On Thursday, I was downloading some files and preparing a Spring course for work when suddenly my disk was remounted read-only, with some pretty scary messages in the syslog. What exactly went wrong is unknown, but the filesystem was pretty much gone.
I did a raw disk backup using
dd if=/dev/sda
Then I booted a rescue cd (I just used an Ubuntu 9.04 installation cd) and ran fsck -n /dev/sda3, just to see if fsck could make it through. It turned out it couldn’t, it failed with a message like
“error while iterating over blocks in inode
And then fsck would stop. Of course, the filesystem couldn’t mount, and I didn’t have a recent backup, so I was somewhat screwed.
Google didn’t help much, other than the usual advice to format (or buy a new disk) and reinstall, which was not exactly an option. So I fired up debugfs and dug around a little. At this point, I just wanted to salvage as much as possible, and I was quite aware that some dataloss was inevitable.

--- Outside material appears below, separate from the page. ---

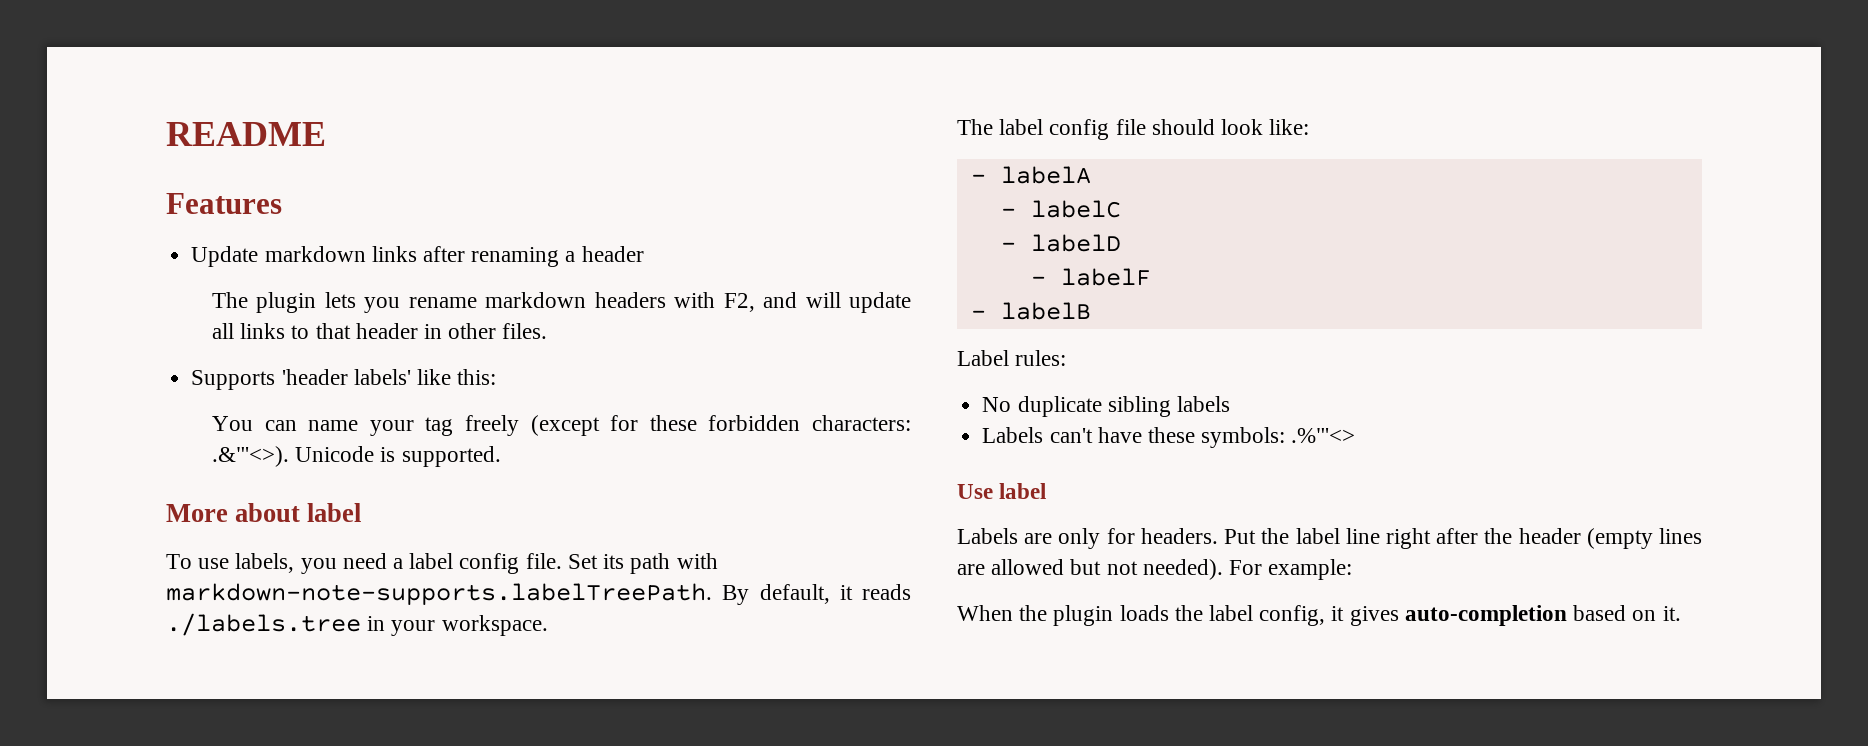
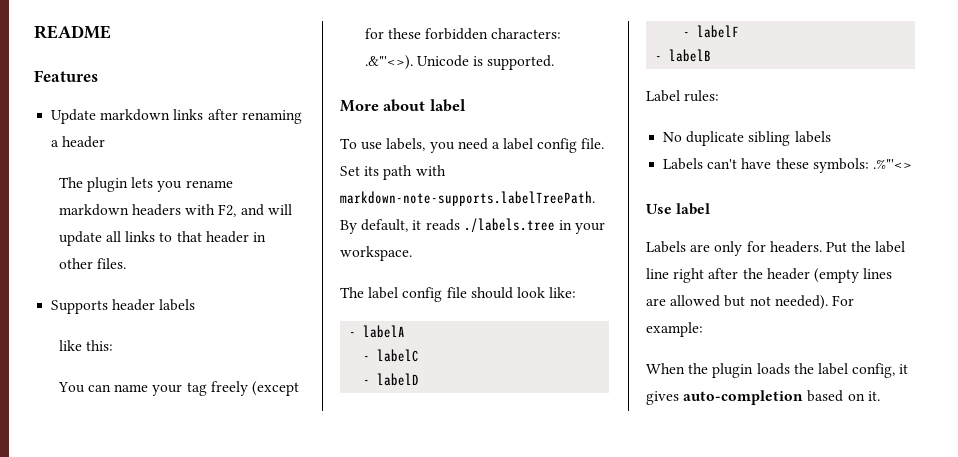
- Supports 'header labels' like this:
+ Supports header labels
+ like this:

The magic commands in debugfs turned out to be
clri
freei
kill_file
Running these 3 commands every time fsck failed got fsck all the way through the repair process. At some point, fsck began complaining about corrupted directories, but the same 3 debugfs commands also took care of this.
I was then able to mount the disk and copy all files to an external device. Of course, the most important dir, my home dir, was gone, and lost+found contained a couple of thousand files and dirs, which I have now gone through to find most of the important stuff I had on the disk. Now I just need to get a new disk, reinstall and copy as much as I can from the old disk.